Currywurst mal anders:
Selbstgemacht, lecker und du weißt, was drin ist!
Ich mache das Ganze mit Wiener Würstchen. Die Soße selbst ist blitzschnell gemacht: Tomatenmark anrösten, mit Senf und Wasser ablöschen und dann mit reichlich Currypulver, Salz, Pfeffer und einer Prise Birkenzucker abschmecken. Die Wiener Würstchen in Scheiben schneiden in der Soße erwärmen – fertig ist das Currywurst-Glück!

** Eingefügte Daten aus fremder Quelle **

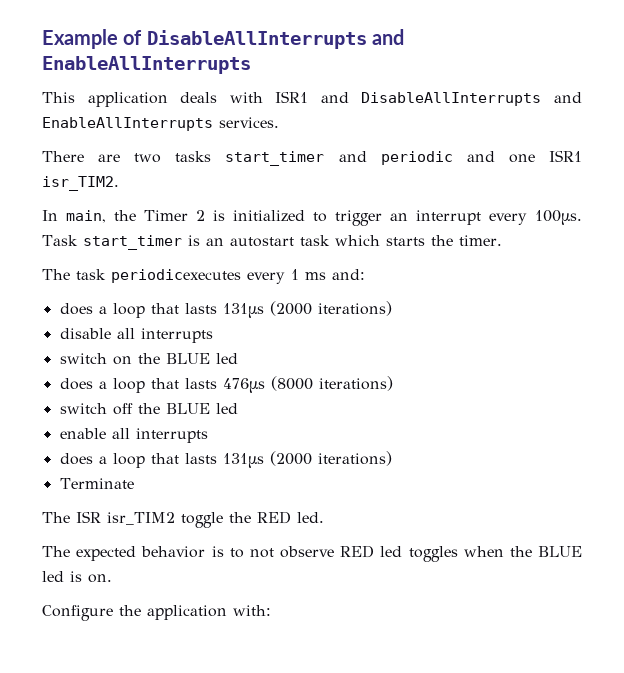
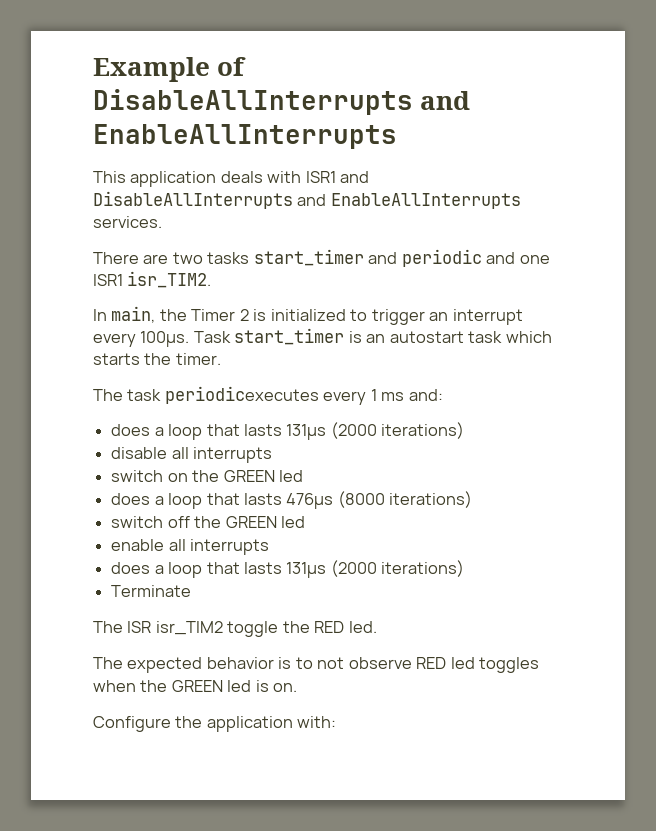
[165,353,210,364] BLUE -> [223,470,275,482] GREEN
[165,403,210,414] BLUE -> [225,516,277,528] GREEN
[538,546,582,557] BLUE -> [171,680,223,692] GREEN

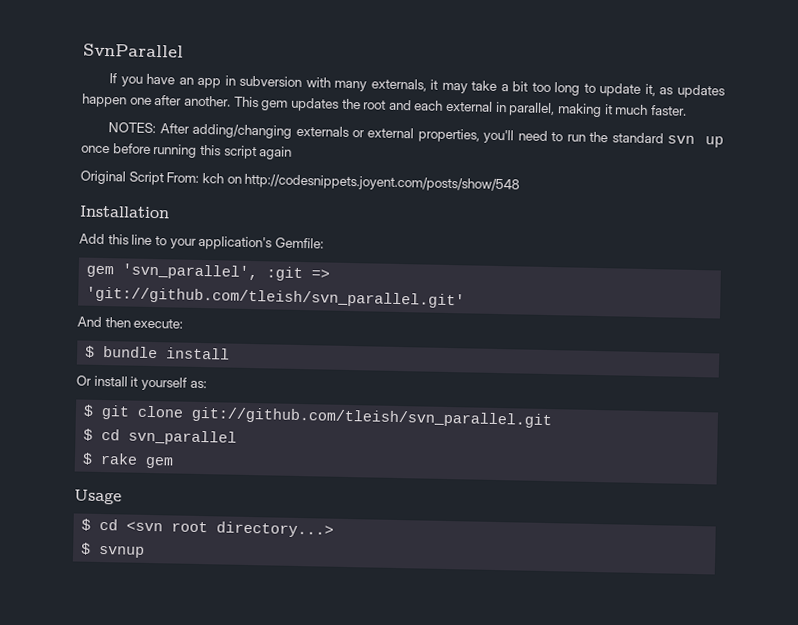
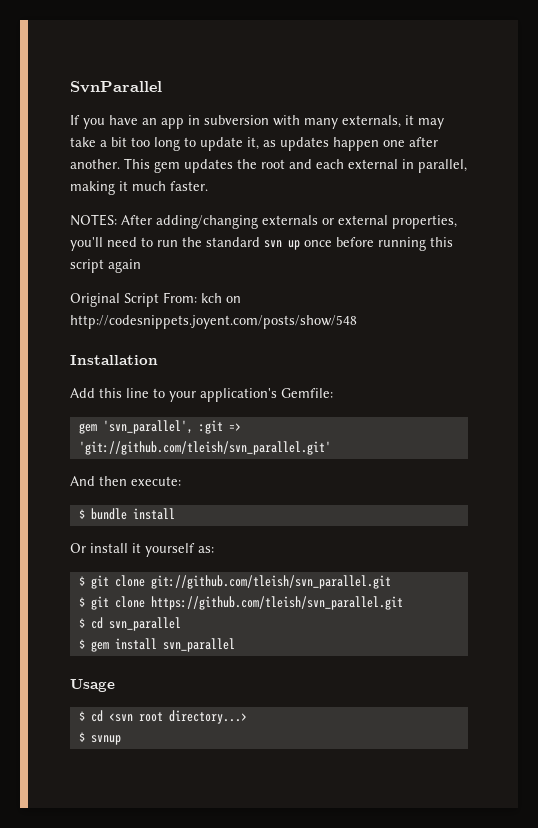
(553, 417) none -> [78,596,403,610] // $ git clone https://github.com/tleish/svn_parallel.git
[100,452,175,469] rake gem -> [90,638,235,652] gem install svn_parallel

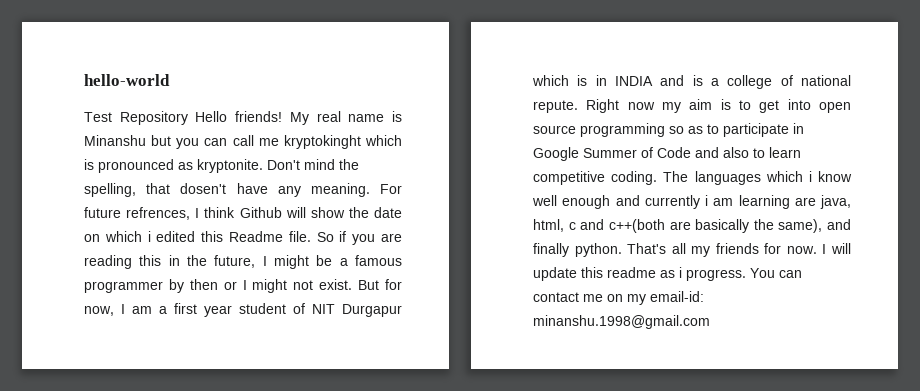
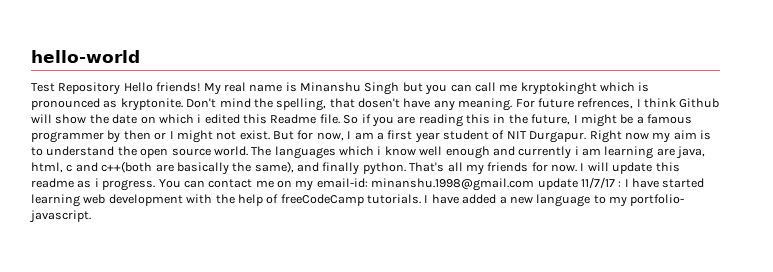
(146, 140) none -> [364,82,400,95] Singh
[342,304,402,317] [532,75,851,89] [533,100,578,113] Durgapur which is in INDIA and is a college of national repute. -> [529,131,587,143] Durgapur.
[759,99,851,113] [533,123,804,137] [533,147,801,161] [533,171,658,185] get into open source programming so as to participate in Google Summer of Code and also to learn competitive coding. -> [46,146,248,158] understand the open source world.
(710, 322) none -> [537,177,705,190] [31,194,685,207] [29,210,91,223] update 11/7/17 : I have started learning web development with the help of freeCodeCamp tutorials. I have added a new language to my portfolio- javascript.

Statt Pommes gibt es bei mir schön krosse Bratkartoffeln aus den gekochten Kartoffeln vom Vortag. Langsam in der Pfanne angebraten und mit Majoran gewürzt, sind sie die vielseitigere und geschmacklich bessere Begleitung.
Mit weniger als 500kcal pro Portion passt diese Mahlzeit perfekt als Abendessen oder mit einem Salat zum Mittagstisch. Dazu empfehle ich einen frischen Blattsalat mit einem leichten Dressing aus Saurer Sahne, Traubenkernöl und Mangobalsam, um etwas Frische ins Spiel zu bringen. Ein leckeres, selbstgemachtes Essen, bei dem man weiß, was drin ist!